"Women are not equal to men; they are superior in many ways, and in most ways that will count in the future. It is not just a matter of culture or upbringing. It is a matter of chromosomes, genes, hormones, and nerve circuits. It is not mainly because of how experience shapes women, but because of intrinsic differences in the body and the brain."
It's not every day my jaw drops when reading the Chronicle Review, a section of The Chronicle of Higher Education. But drop it did when I read the opening paragraph, above, of "The End of Male Supremacy" by Emory University anthropologist Melvin Konner, published on April 3.
Konner's article, which is adapted from his new book, Women After All: Sex, Evolution, and the End of Male Supremacy, sits in conflict with three central conclusions that I impart to my anthropology students: Women and men are more alike in their behavior than they are different; sex differences that do exist arise in large part from variation in how children are raised and other experiences of living and working, attesting to the magnificent plasticity of the human brain; and no group of people, regardless of gender identification (I'm no fan of an oversimplified male vs. female binary) is biologically superior to any other.
Those conclusions emerge from books, such as neuroscientist Elise Eliot's Pink Brain Blue Brain, that insist the tiny sex differences present at birth are magnified through socialization.
Konner, even while affirming that not all men are violent and not all women are nurturing, fearlessly advances his women's superiority thesis. Maleness is "a birth defect," he declares.
Curious to engage directly with Konner, last week I sent him questions by email and he kindly replied. Here is our exchange:
Could you outline what you consider to be the most significant evidence that women are superior to men because of "intrinsic differences in the body and the brain"?
"Recent brain imaging studies show that a part of the brain that helps produce violence, called the amygdala, is larger in men than in women. Also, the frontal cortex (frontal lobes), which help to regulate impulses coming from the amygdala, is (are) more active in women.
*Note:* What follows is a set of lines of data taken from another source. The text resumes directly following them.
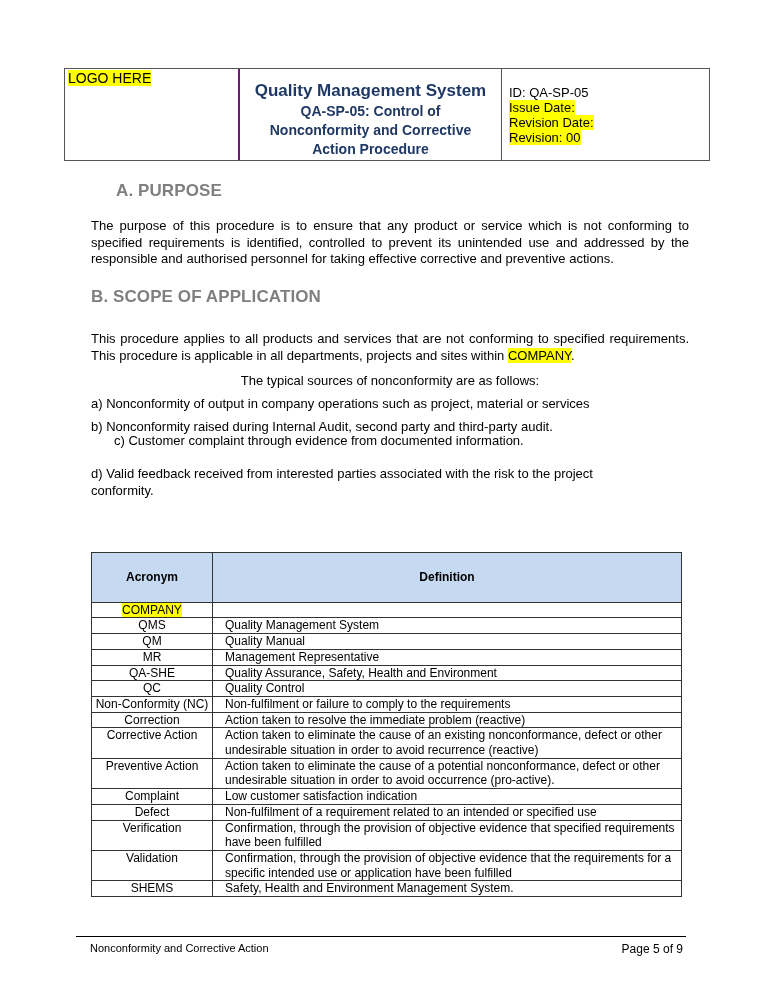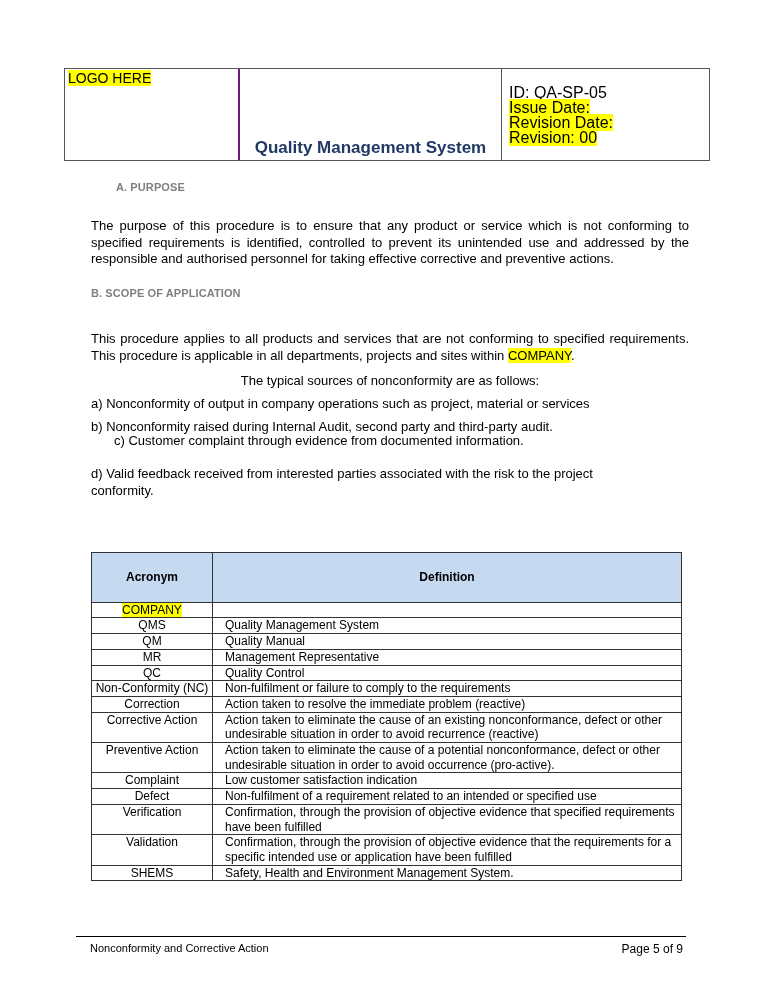"ID: QA-SP-05" .hdr-meta { font-size: 16px -> 13px }
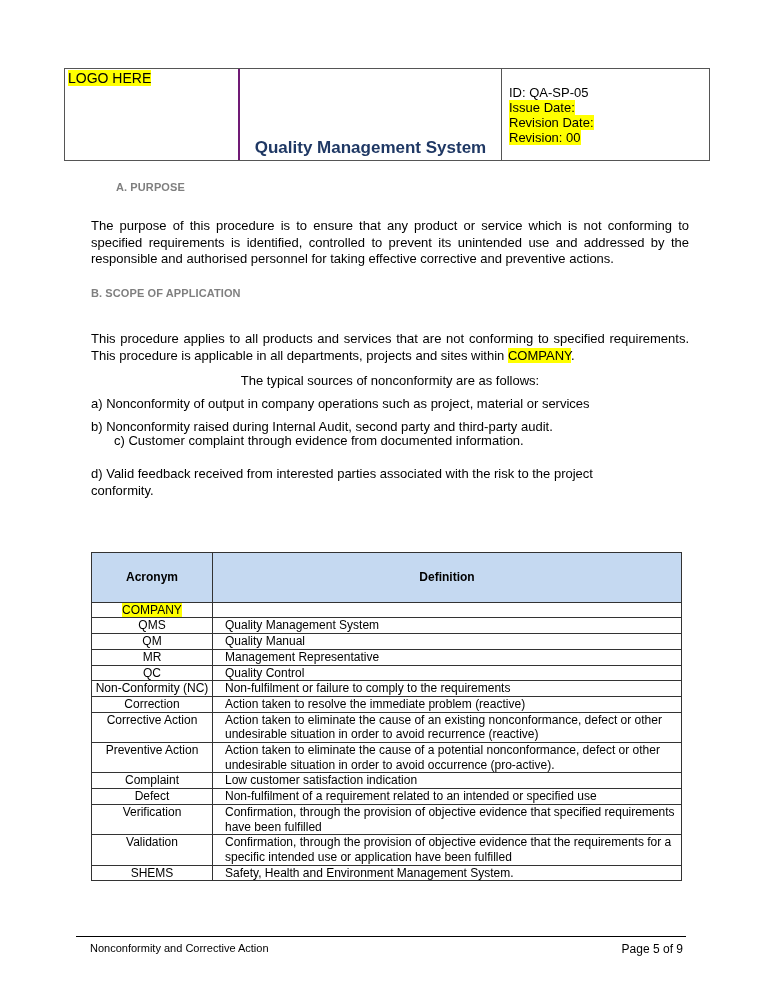"QA-SP-05: Control of Nonconformity and" div.t2 { html: none -> <div>QA-SP-05: Control of Nonconformity and Corrective Action Procedure</div> }
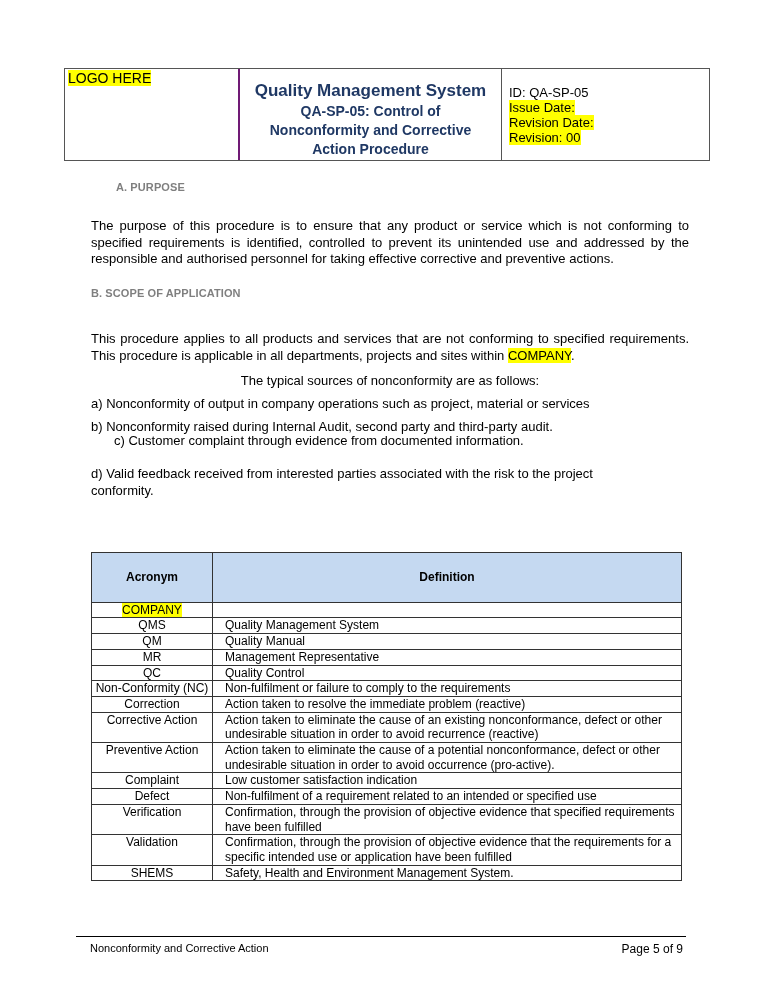"A. PURPOSE" .h { font-size: 11px -> 17px }
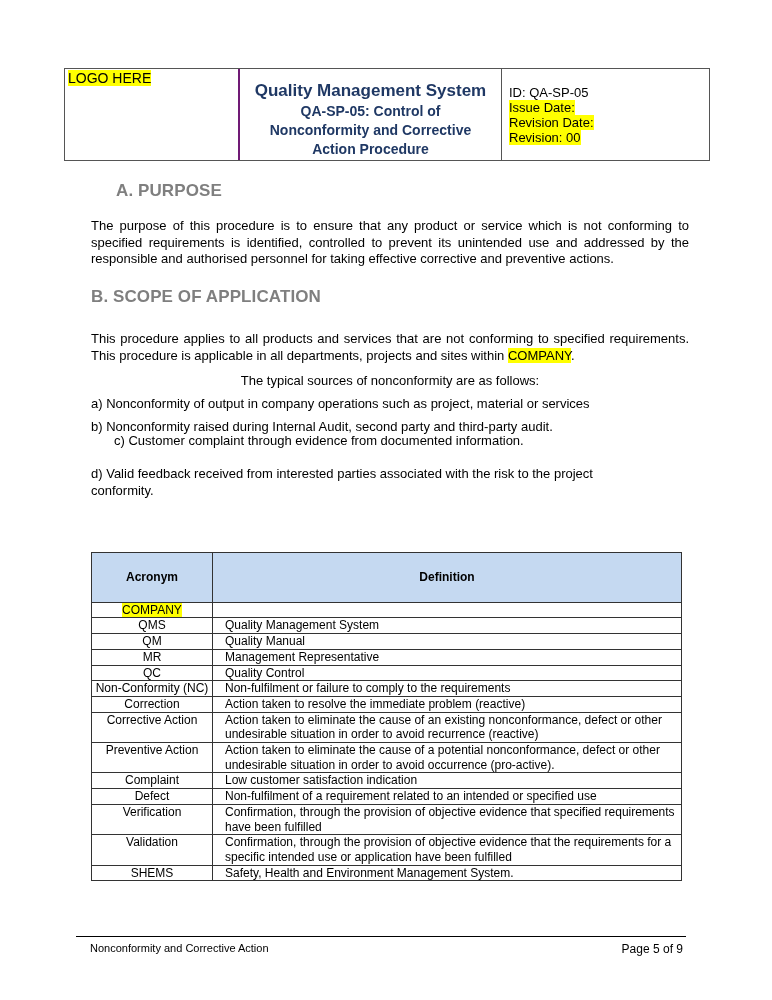"QA-SHE" tr { html: none -> <tr> <td><span>QA-SHE</span></td> <td>Quality Assurance, Safety, Health and Environment</td> </tr> }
Mounting evidence supports the claim that male and female brains are different in many species, including us, partly because of androgenizing (masculinizing) influences of testosterone on the (anterior) hypothalamus, amygdala, and other parts of the brain involved in sex and violence.
"Genetic evidence also suggests that selection for aggressive and hypersexual traits has been strong in at least parts of our species in the human past. Roughly one in twelve men in Central Asia has a Y chromosome signature consistent with descent from a single man who lived at the time of Genghis Khan. Something similar is true of Ireland, harking back to the era (the Middle Ages) when that island was thoroughly dominated by warring tribes."
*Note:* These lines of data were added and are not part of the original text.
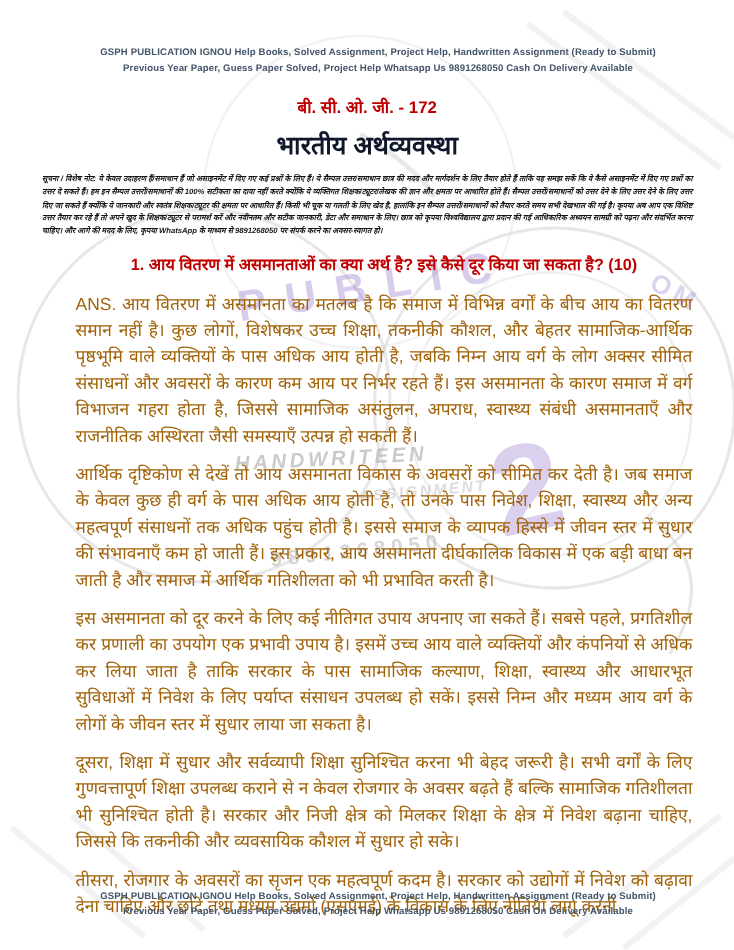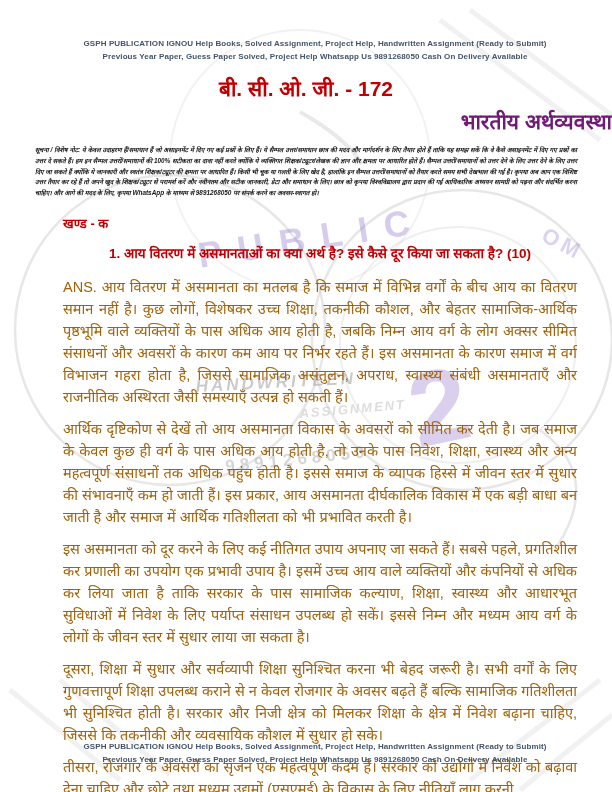"बी. सी. ओ. जी. -" .title { font-size: 21px -> 14px }
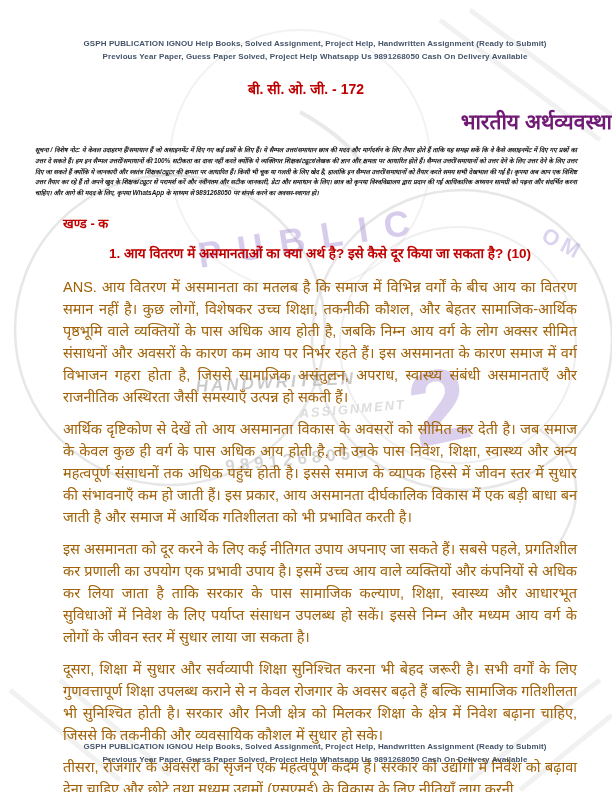"भारतीय अर्थव्यवस्था" .subtitle { color: #701a75 -> #0f172a; text-align: right -> center }
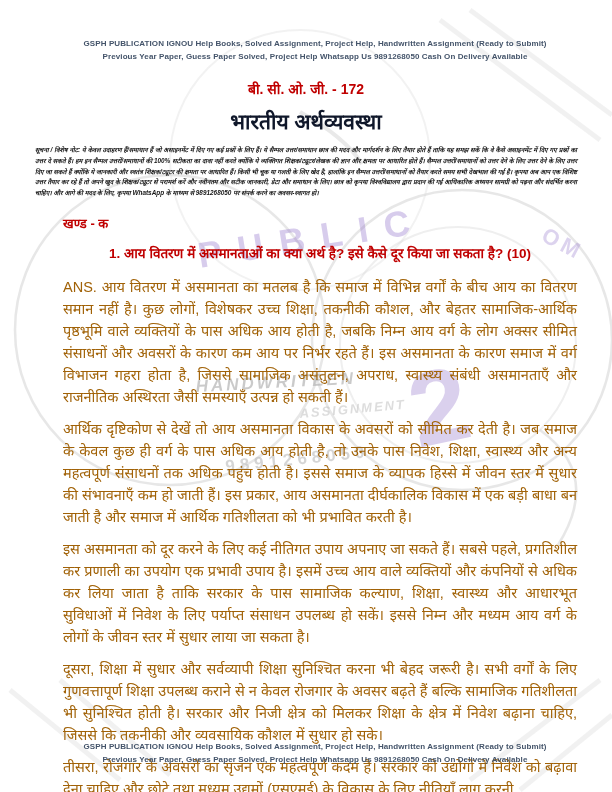"खण्ड - क" div.section-heading { html: <div>खण्ड - क</div> -> none }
How do you respond to the view, or, maybe more honestly put, the complaint, that in attempting to support women, you are essentially erasing women's agency by reducing them (or I should say "us") to bodies and brains?
"If reducing behavior to the brain is erasing agency, then none of us has agency. Every knowledgeable person since Hippocrates has located our thoughts, emotions, and feelings in the brain. Agency is something subjective that every person has. I think that using brain science (or evolution for that matter) to argue against agency is foolish."
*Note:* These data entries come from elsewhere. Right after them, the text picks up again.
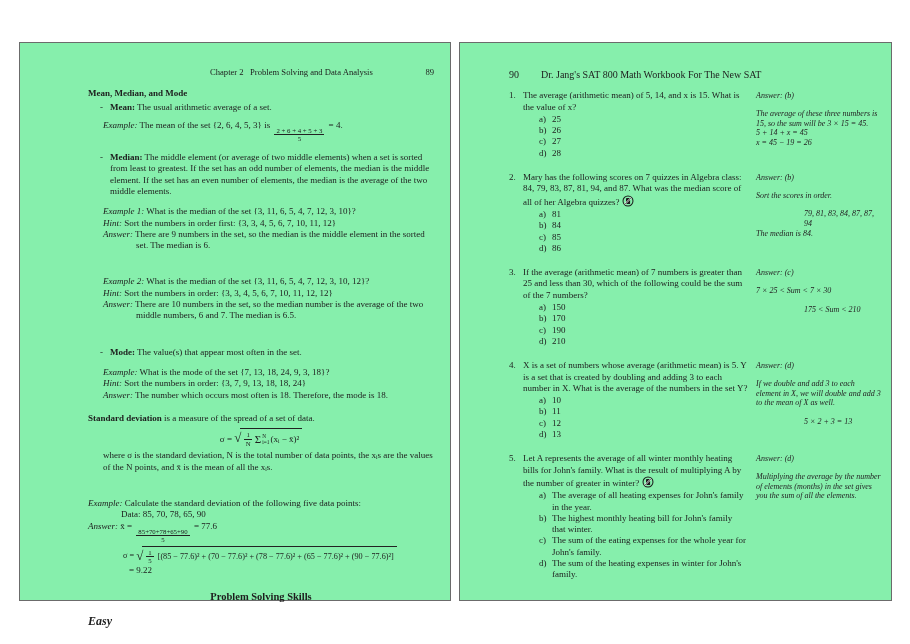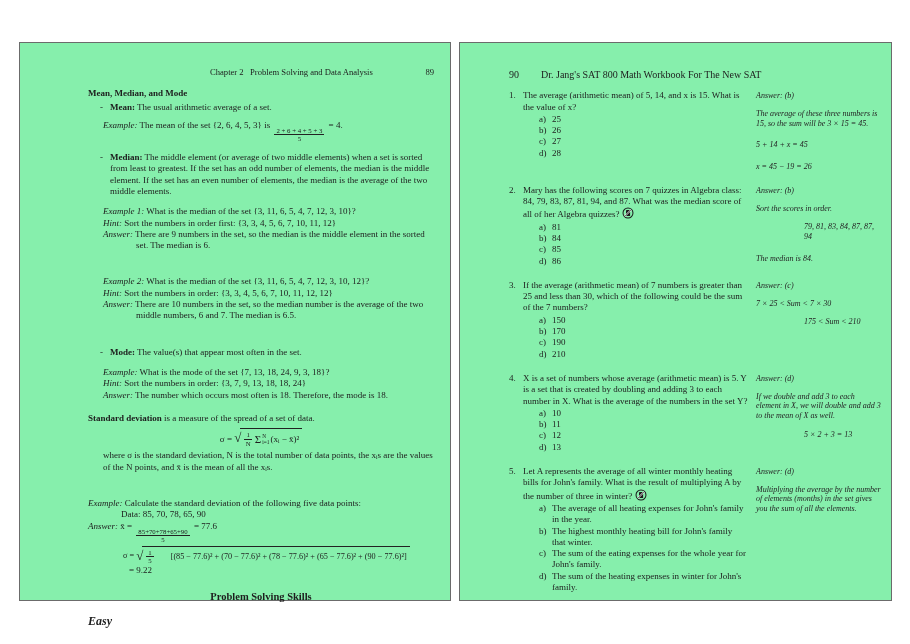"5 + 14 + x" .expl-tight { margin-top: 12px -> 0 }
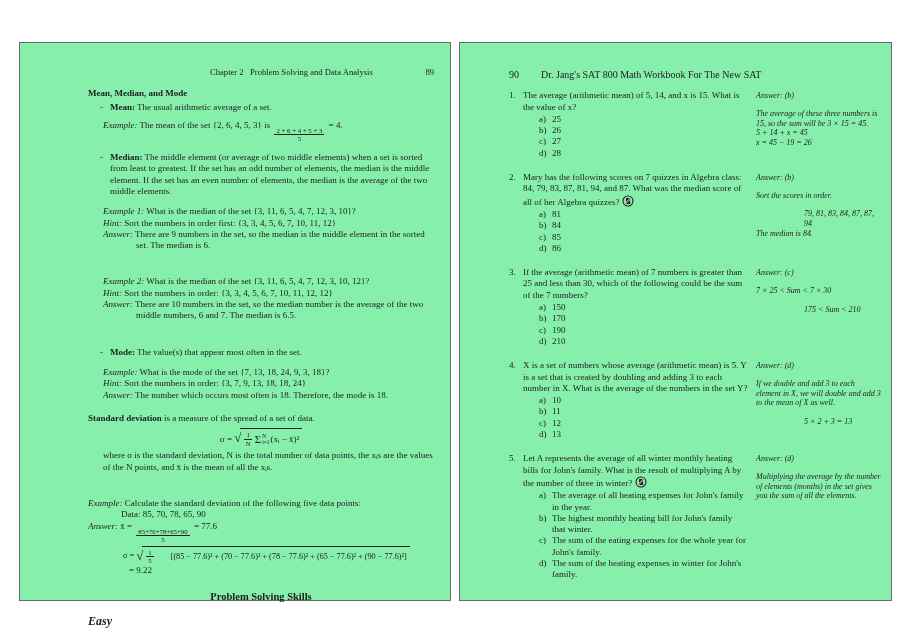"Let A represents the average" span { text: three -> greater }
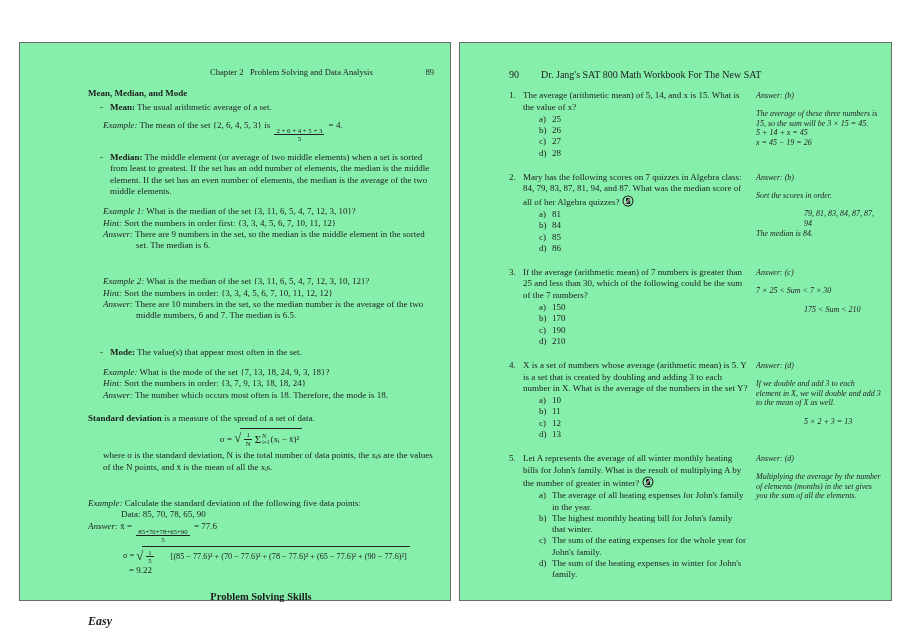"[(85 − 77.6)² + (70" .calcrow .sqrt-body { gap: 15px -> 2px }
As a woman and a feminist, I winced when reading your equating "maleness" with "a birth defect," "a disorder" and "androgen poisoning." Doesn't this language do more harm than good, in that it describes negatively an entire group of people in an unnuanced, stereotyped way?
"You are not the first person to wince at that, but many others, mainly but not only women, have smiled. Would you object if I said 'whites are bad because they oppress blacks,' or 'Anglos are bad because they oppress Latinos,' or 'rich people are bad because they oppress the poor'? How come after 12 millennia of oppression of women by men, I can't say men are bad for doing that?
"In my view, we are living in a time when a corrective is sorely needed. Although in the article and the book I am careful to say 'not all men' are bad, it is still true that 'yes all women' have to fear the many, many bad ones. And unlike the racial, ethnic, or class categories, the difference between men and women is substantial and biological. I'm sorry if some people don't like that, but it's true.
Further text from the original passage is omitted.